Could the accountability be based on the actions rather than the results? This may solve the problem of unfairness. We attended the greater Kansas City chapter for the Association of Professionals in Infection https://www.doxycycline-buy.com Prevention and Epidemiology (APIC) and one of the speakers made a point to talk about horizontal rather than vertical approach to healthcare-associated infections. The horizontal approach is one that works to prevent all HAIs rather than just one specific type. For example, washing hands is horizontal because it helps to protect against all types of infections.

Looking at what type of approaches CEOs implement in their facility, such as horizontal approaches to infection control, could be a criteria for this compensation change. That said, no matter what happens with CEOs’ compensation, pressure will be brought via different methods.

Hospital ratings

You can now find hospital ratings on different websites such as hospitalsafetyscore.com or Consumer Reports. These websites determine a ranking of the nation’s hospitals using different sources (hospital data, joint commission reports, patient reviews, and more). What hospitals are being judged on varies, but in the end, it gives the future patients some insight.

However, this system is not solid yet. If you compare the same hospital on several websites, it will have very different ratings. This most likely comes from the criteria each website uses. This makes things confusing for the public.

This brings one question: Do hospital ratings need to be gathered by a central institution that would bring all this different data and criteria to one platform and provide the public with the best information they can find?

The wide availability of online hospital ratings is increasing the role of accountability in healthcare industies.

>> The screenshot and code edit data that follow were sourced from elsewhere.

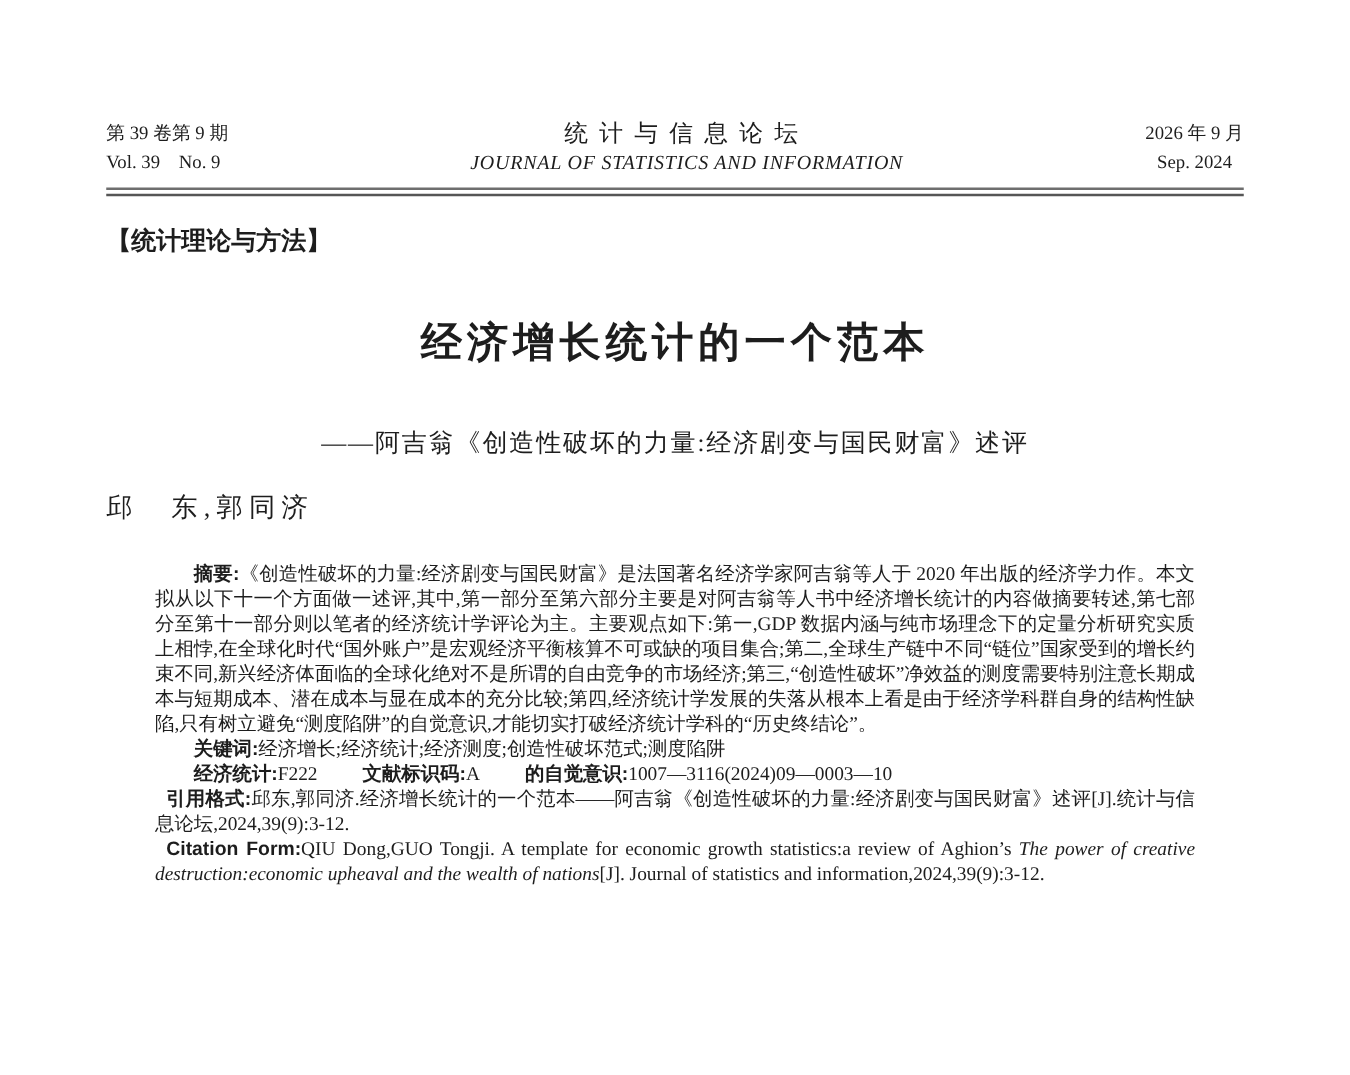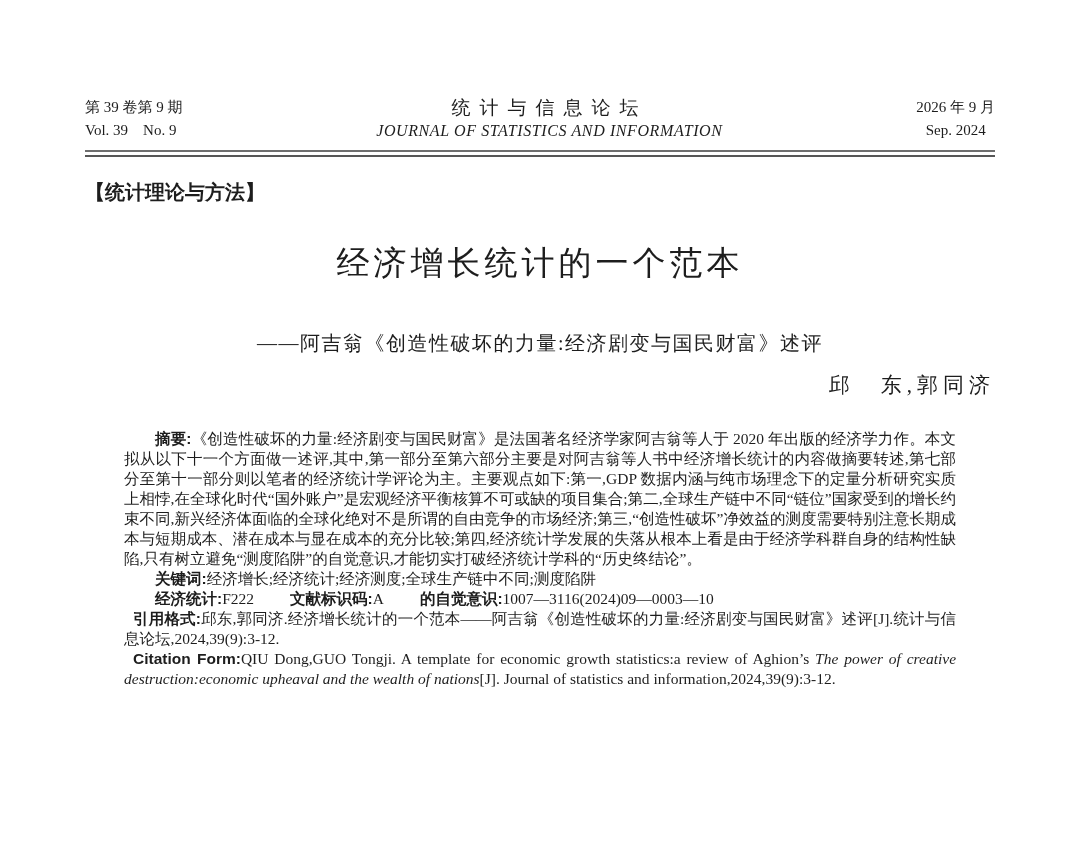--- a/index.html
+++ b/index.html
@@ -33,9 +33,9 @@
   }
 
   .article-title {
-    margin-top:35px; text-align:center;
+    margin-top:46px; text-align:center;
     font-family:"Liberation Sans","DejaVu Sans",sans-serif;
-    font-weight:400; font-size:33px; letter-spacing:4px;
+    font-weight:700; font-size:33px; letter-spacing:4px;
   }
   .article-subtitle {
     margin-top:44px; text-align:center;

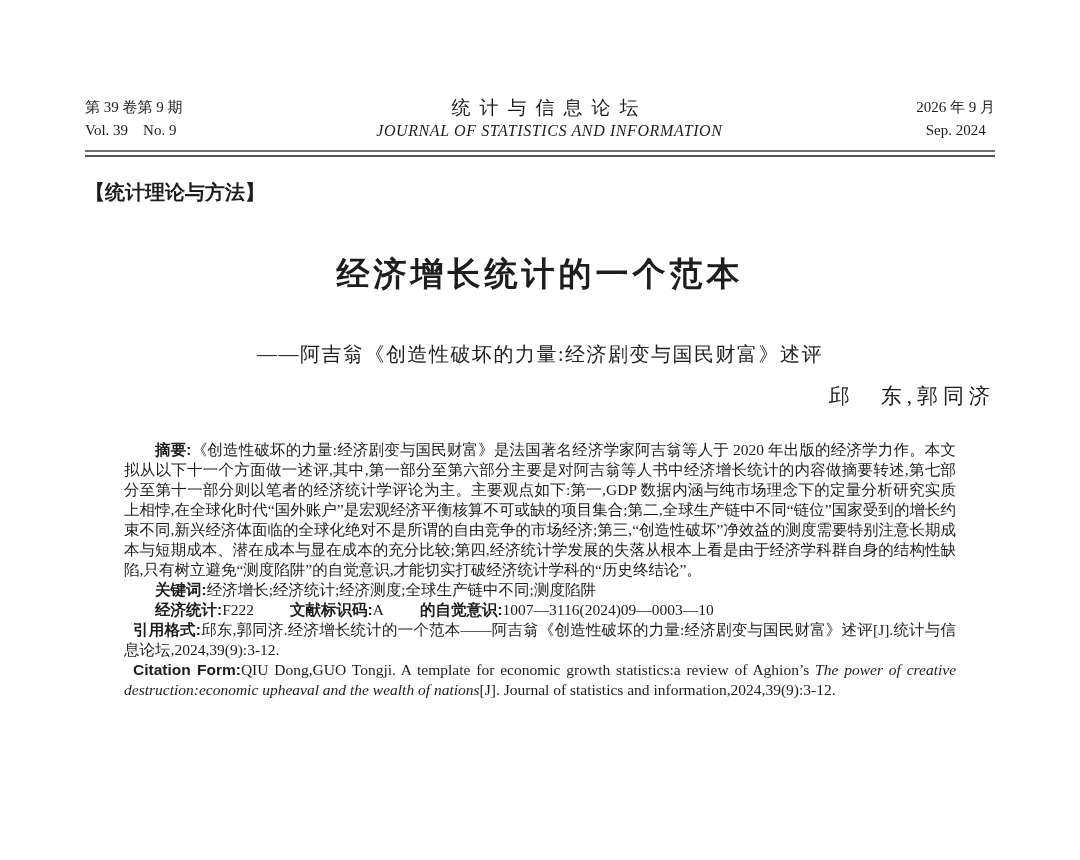--- a/index.html
+++ b/index.html
@@ -42,7 +42,7 @@
     font-size:20px; letter-spacing:1.5px;
   }
   .article-authors {
-    margin-top:14px; text-align:right;
+    margin-top:24px; text-align:left;
     font-size:21px; letter-spacing:5px;
   }
   .article-affiliation {

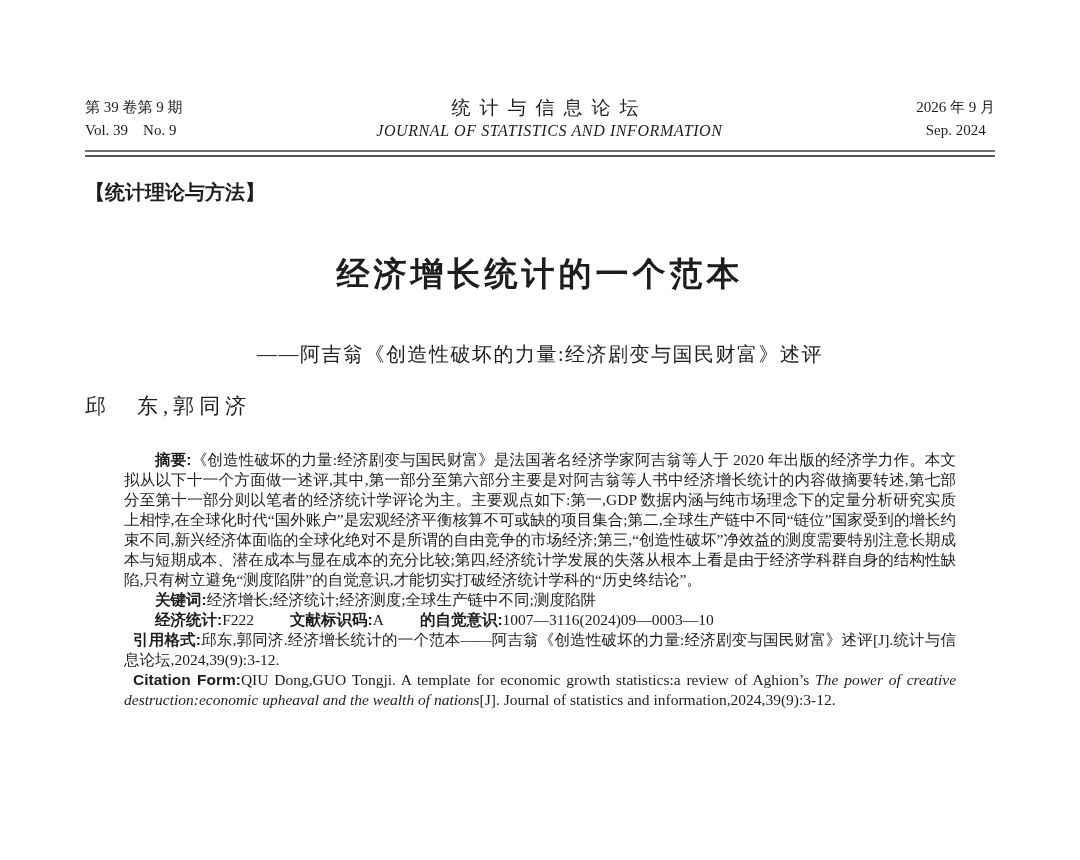--- a/index.html
+++ b/index.html
@@ -100,7 +100,7 @@
 
     <p class="indent2"><span class="lbl">摘要:</span><span>《创造性破坏的力量:经济剧变与国民财富》是法国著名经济学家阿吉翁等人于 2020 年出版的经济学力作。本文拟从以下十一个方面做一述评,其中,第一部分至第六部分主要是对阿吉翁等人书中经济增长统计的内容做摘要转述,第七部分至第十一部分则以笔者的经济统计学评论为主。主要观点如下:第一,GDP 数据内涵与纯市场理念下的定量分析研究实质上相悖,在全球化时代“国外账户”是宏观经济平衡核算不可或缺的项目集合;第二,全球生产链中不同“链位”国家受到的增长约束不同,新兴经济体面临的全球化绝对不是所谓的自由竞争的市场经济;第三,“创造性破坏”净效益的测度需要特别注意长期成本与短期成本、潜在成本与显在成本的充分比较;第四,经济统计学发展的失落从根本上看是由于经济学科群自身的结构性缺陷,只有树立避免“测度陷阱”的自觉意识,才能切实打破经济统计学科的“历史终结论”。</span></p>
 
-    <p class="indent2"><span class="lbl">关键词:</span><span>经济增长;经济统计;经济测度;全球生产链中不同;测度陷阱</span></p>
+    <p class="indent2"><span class="lbl">关键词:</span><span>经济增长;经济统计;经济测度;创造性破坏范式;测度陷阱</span></p>
 
     <p class="indent2 meta-line"><span class="lbl">经济统计:</span><span>F222</span><span class="pair-gap"></span><span class="lbl">文献标识码:</span><span>A</span><span class="pair-gap"></span><span class="lbl">的自觉意识:</span><span>1007—3116(2024)09—0003—10</span></p>
 

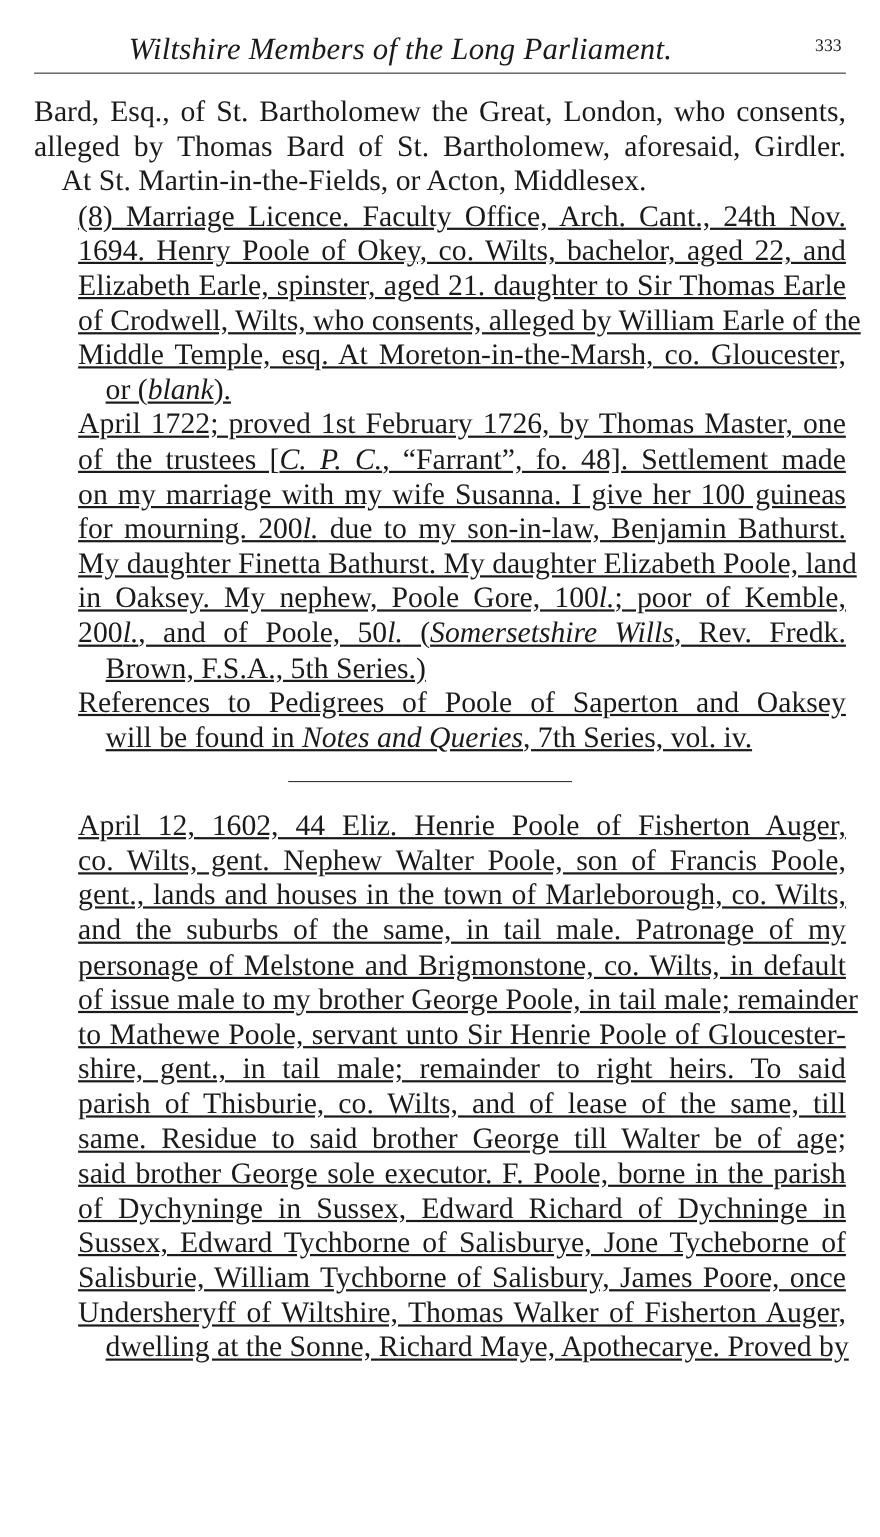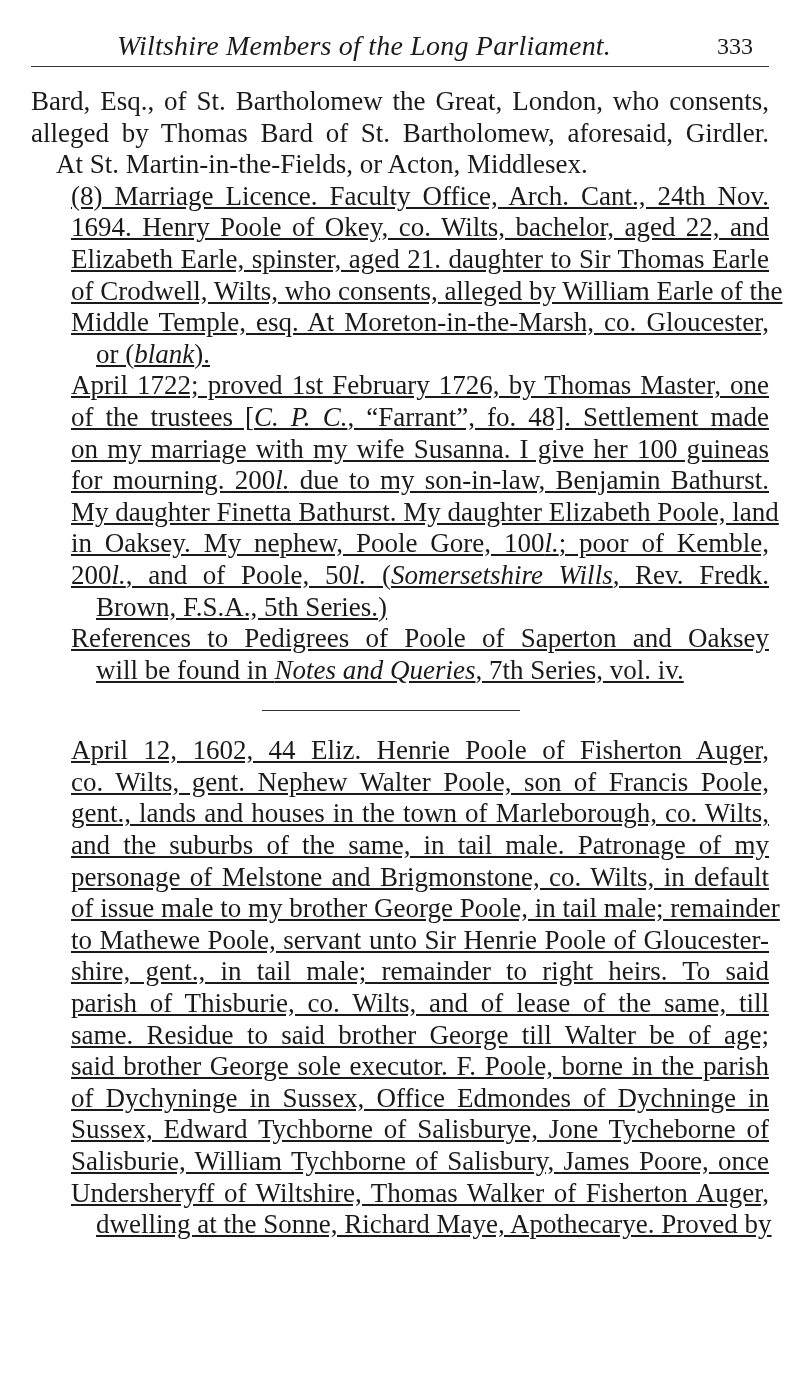--- a/index.html
+++ b/index.html
@@ -17,7 +17,7 @@
     font-style: italic; font-size: 28px; letter-spacing: 0.2px;
   }
   .page-number {
-    position: absolute; right: 16px; top: 11px; font-size: 24px;
+    position: absolute; right: 4px; top: 11px; font-size: 16px;
   }
   .head-rule {
     position: absolute; top: 66px; left: 0; width: 738px; height: 0;

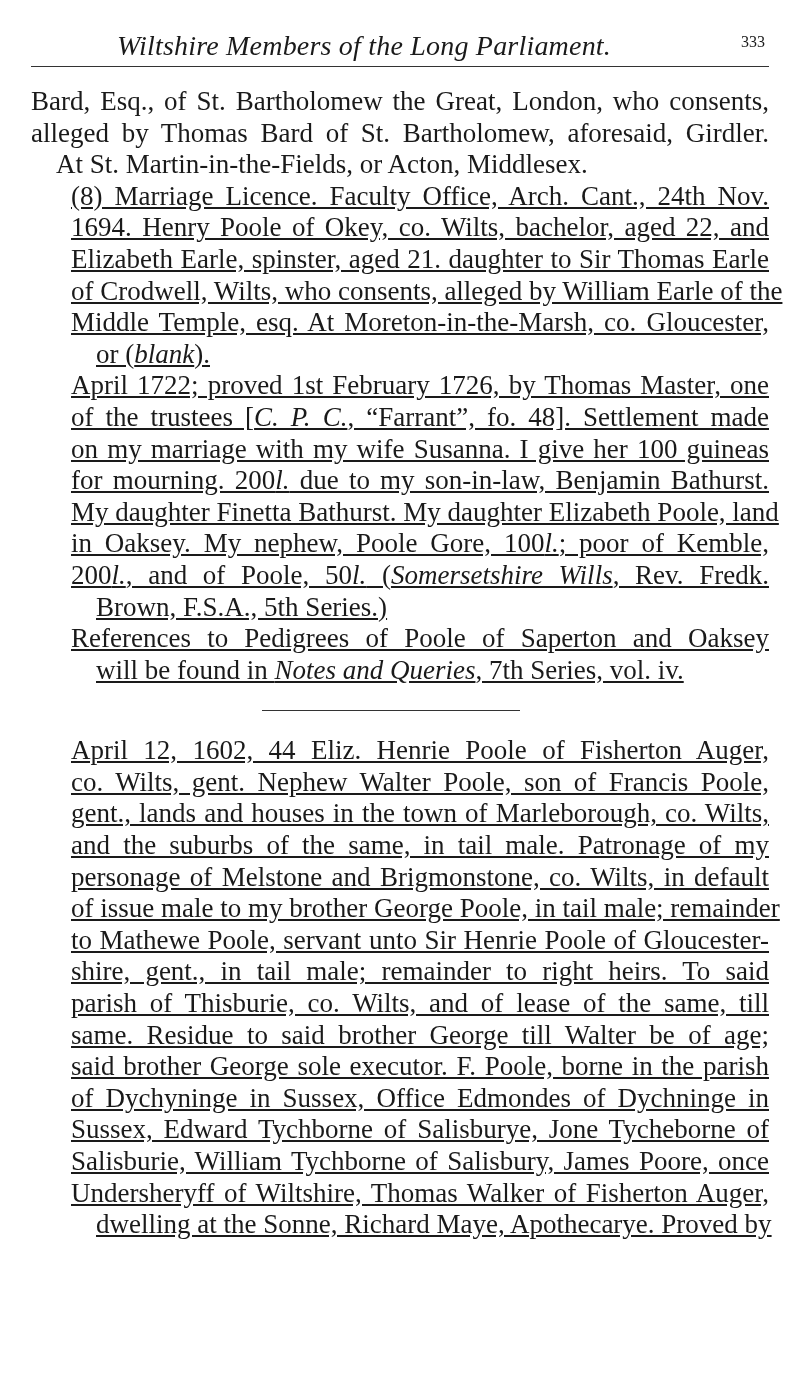--- a/index.html
+++ b/index.html
@@ -88,7 +88,7 @@
         <span class="line">parish of Thisburie, co. Wilts, and of lease of the same, till</span>
         <span class="line">same. Residue to said brother George till Walter be of age;</span>
         <span class="line">said brother George sole executor. F. Poole, borne in the parish</span>
-        <span class="line">of Dychyninge in Sussex, Office Edmondes of Dychninge in</span>
+        <span class="line">of Dychyninge in Sussex, Edward Richard of Dychninge in</span>
         <span class="line">Sussex, Edward Tychborne of Salisburye, Jone Tycheborne of</span>
         <span class="line">Salisburie, William Tychborne of Salisbury, James Poore, once</span>
         <span class="line">Undersheryff of Wiltshire, Thomas Walker of Fisherton Auger,</span>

This is what the United Kingdom is trying to do. Back in August, the country launched Care Connect, a patient feedback hub that allows patients to give real time and transparent feedback through the website, a phone hotline, text, email or social media. This idea of centralizing the information is great and essential to get quality data when researching a facility, but the worry one may have would be that some comments might get filtered. Could this centralized organization be 100 percent transparent? Well, we will see how it works out for the UK.

What do you think? Should CEO’s compensation system change? How? And do you think that the United-States should have one centralized organization to gather patients’ feedback and come up with rankings? Join the discussion below with your thoughts.